Showing posts with label Egyptians. Show all posts
Showing posts with label Egyptians. Show all posts

Thursday, February 10, 2011

Change is Possible

I've been following the protests as they happen in Tunisia, Egypt (and, fingers crossed, other places.) It's been good to see people demanding their rights.
And in the best news: it appears to be paying off. Sort of. This report talks about how other countries, in an attempt to stave off protests, are already making changes. Good. If I were a citizen of these countries, this isn't everything I would want to see, but it's a start.
To all those in Tunisia, Egypt, and other places it the world fighting for self-determination: keep going and good luck.

Friday, June 18, 2010

The Romance of England

I read Geraldine Heng's "The Romance of England: Richard Coer de Lyon, Saracens, Jews, and the Politics of Race and Nation". It's this really fascinating discussion of a romance about Richard I (or Richard the Lionheart, as he's commonly known) and the fictional cannibalism in that romance and how it relates to racist conceptions of Saracens and Jews in the middle ages. I was aware that Richard was king during some major anti-Semitic massacres and killings, and that Richard only sort of cared, but my classes on medieval history never discussed this romance.
Heng makes some really interesting arguments. I particularly like the one about how the English are represented as the chosen people within the story. A lot of this reminds me of the roman a clef-like representation that Frances E.W. Harper does in her epic poem "Moses," where the chosen people are African Americans and the evil Egyptians are white people.
I love the idea of taking a piece of medieval text and discussing it in its cultural and historical context.

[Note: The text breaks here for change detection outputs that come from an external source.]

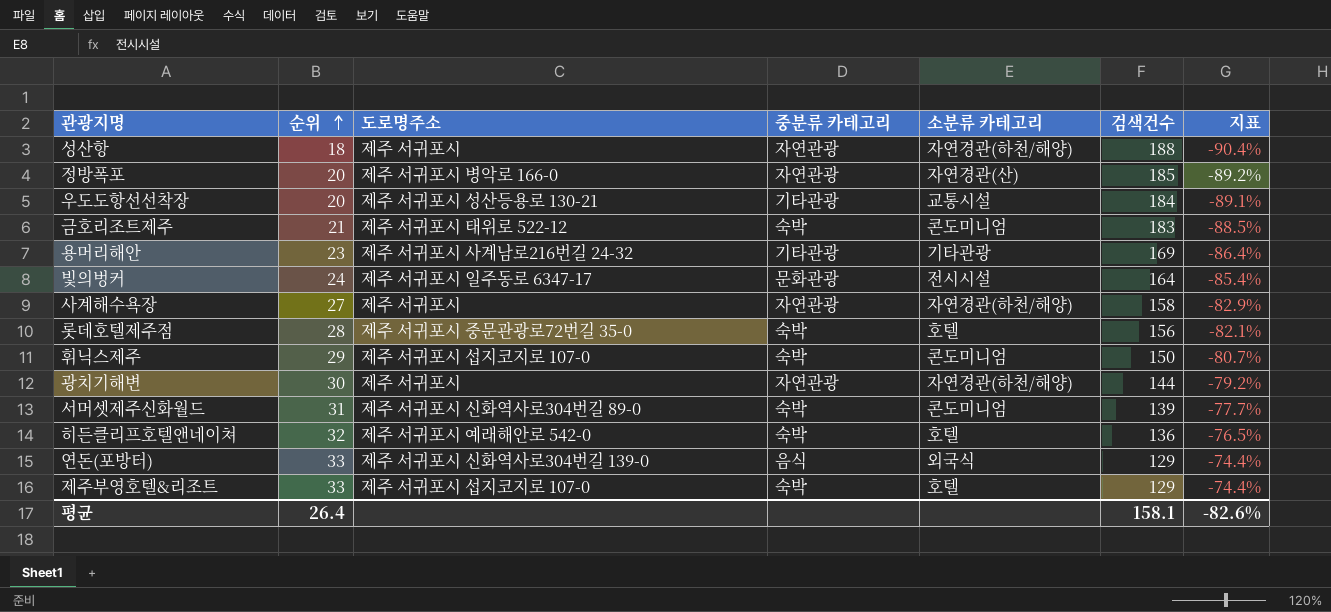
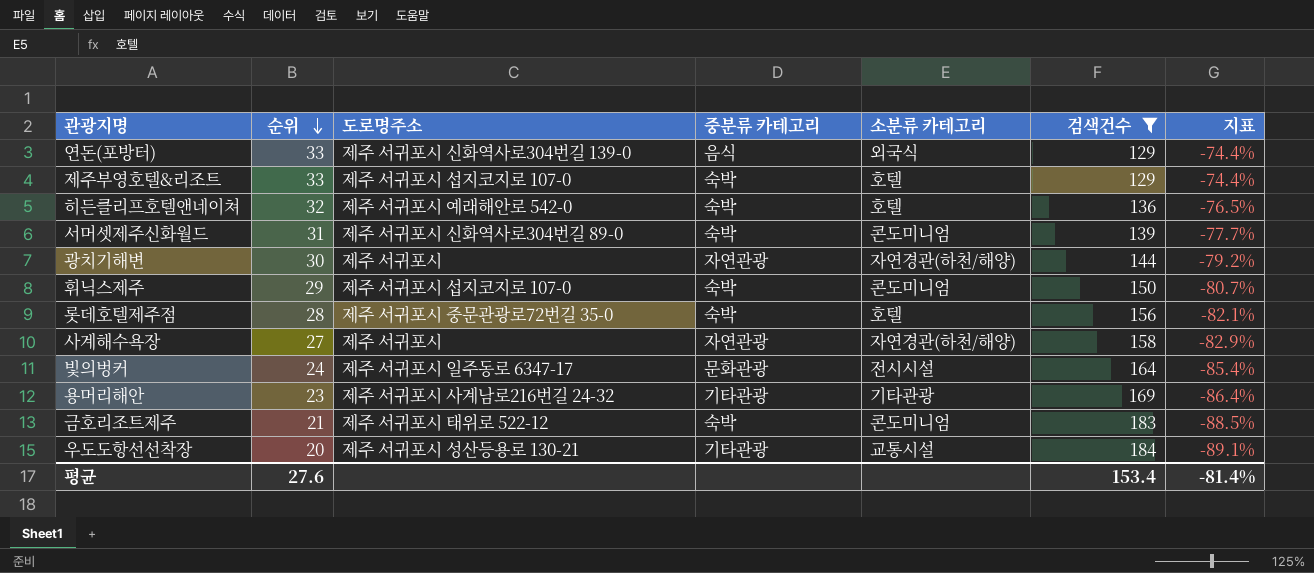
filter: none -> 검색건수 <= 184
row order: 순위 ascending -> 순위 descending
평균 | 순위: 26.4 -> 27.6
평균 | 검색건수: 158.1 -> 153.4
평균 | 지표: -82.6% -> -81.4%

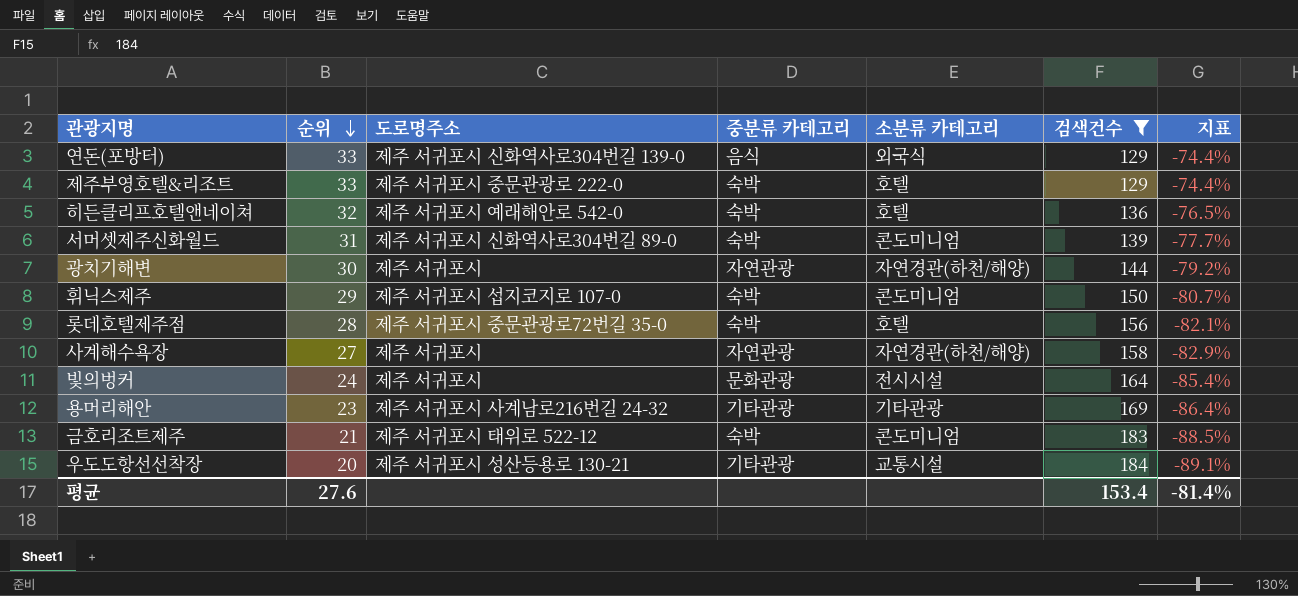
제주부영호텔&리조트 | 도로명주소: 제주 서귀포시 섭지코지로 107-0 -> 제주 서귀포시 중문관광로 222-0
빛의벙커 | 도로명주소: 제주 서귀포시 일주동로 6347-17 -> 제주 서귀포시

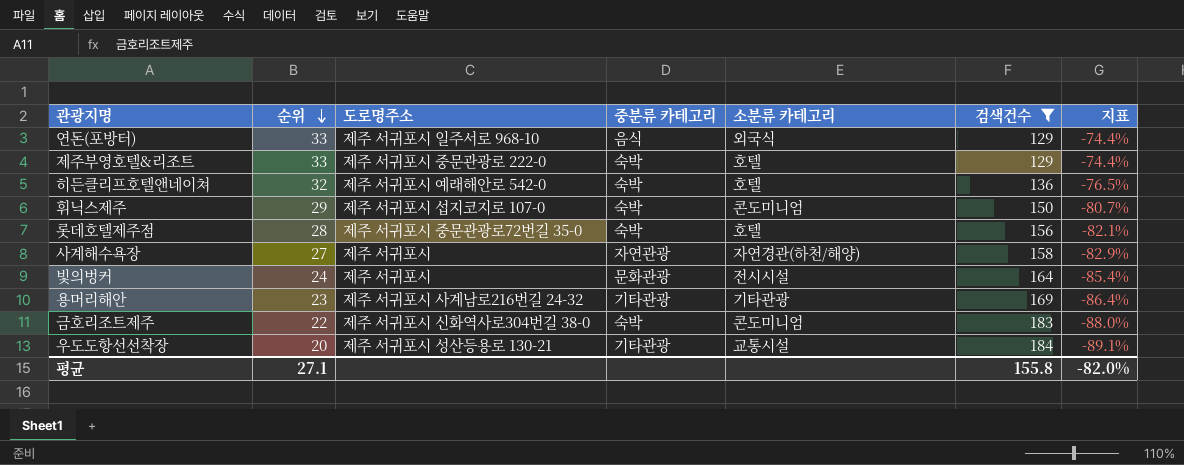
row 서머셋제주신화월드: 31 | 제주 서귀포시 신화역사로304번길 89-0 | 숙박 | 콘도미니엄 | 139 | -77.7% -> none
row 광치기해변: 30 | 제주 서귀포시 | 자연관광 | 자연경관(하천/해양) | 144 | -79.2% -> none
연돈(포방터) | 도로명주소: 제주 서귀포시 신화역사로304번길 139-0 -> 제주 서귀포시 일주서로 968-10
금호리조트제주 | 순위: 21 -> 22
금호리조트제주 | 도로명주소: 제주 서귀포시 태위로 522-12 -> 제주 서귀포시 신화역사로304번길 38-0
금호리조트제주 | 지표: -88.5% -> -88.0%
평균 | 순위: 27.6 -> 27.1
평균 | 검색건수: 153.4 -> 155.8
평균 | 지표: -81.4% -> -82.0%

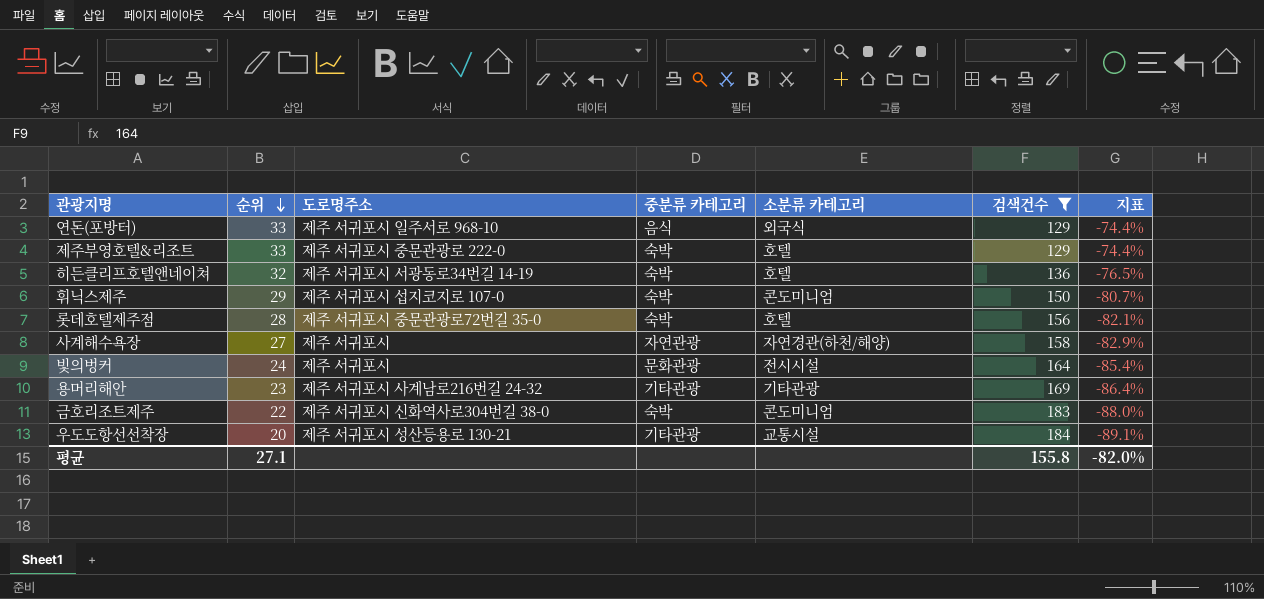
히든클리프호텔앤네이쳐 | 도로명주소: 제주 서귀포시 예래해안로 542-0 -> 제주 서귀포시 서광동로34번길 14-19

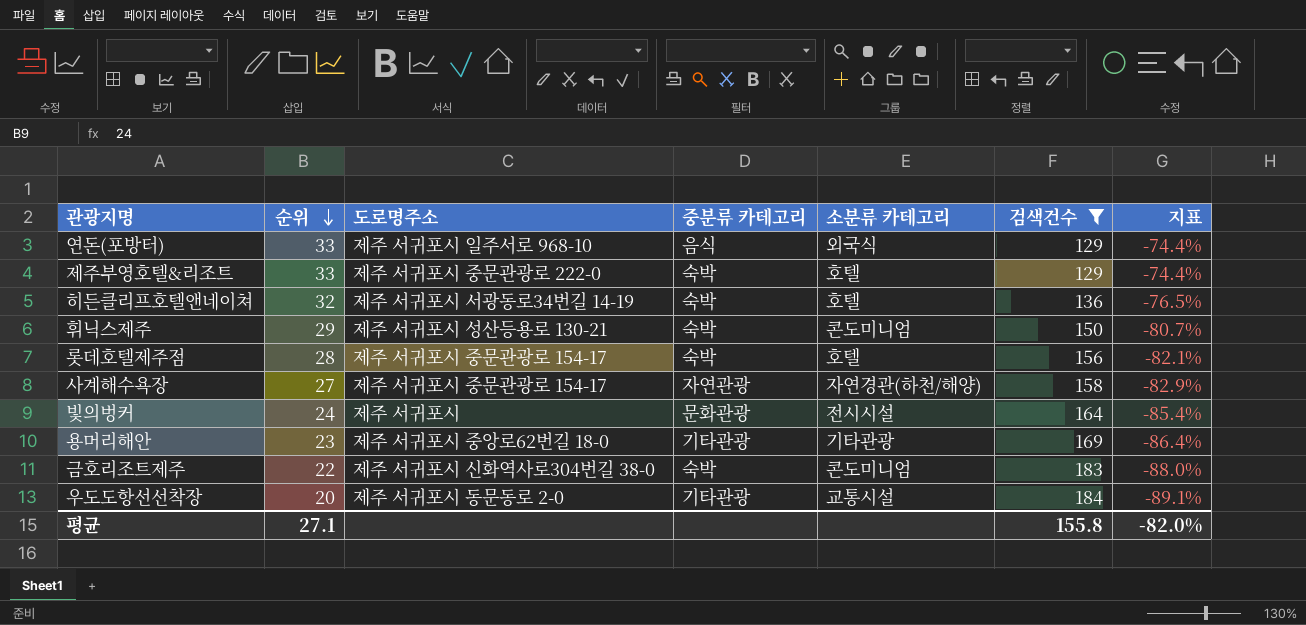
휘닉스제주 | 도로명주소: 제주 서귀포시 섭지코지로 107-0 -> 제주 서귀포시 성산등용로 130-21
롯데호텔제주점 | 도로명주소: 제주 서귀포시 중문관광로72번길 35-0 -> 제주 서귀포시 중문관광로 154-17
사계해수욕장 | 도로명주소: 제주 서귀포시 -> 제주 서귀포시 중문관광로 154-17
용머리해안 | 도로명주소: 제주 서귀포시 사계남로216번길 24-32 -> 제주 서귀포시 중앙로62번길 18-0
우도도항선선착장 | 도로명주소: 제주 서귀포시 성산등용로 130-21 -> 제주 서귀포시 동문동로 2-0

This is what I've done a lot of the last few years, but usually I'm working with something more recent. But I'd like to read more about these ideas, especially since Heng makes some really interesting conclusions that sound perfect for more work to be done on them. The piece implies that other romances should be read with race and nationalistic movements in mind to further illuminate that romance and the culture that produced and consumed it. Going back to the Song of Roland, an epic poem, not a romance, as I did for an earlier post on medieval literature, I remember reading the descriptions of the Moors and thinking about what a race fail it was, since the Moors are every stereotype of Africans and Muslims: crazy, savage, ignorant, and polytheistic.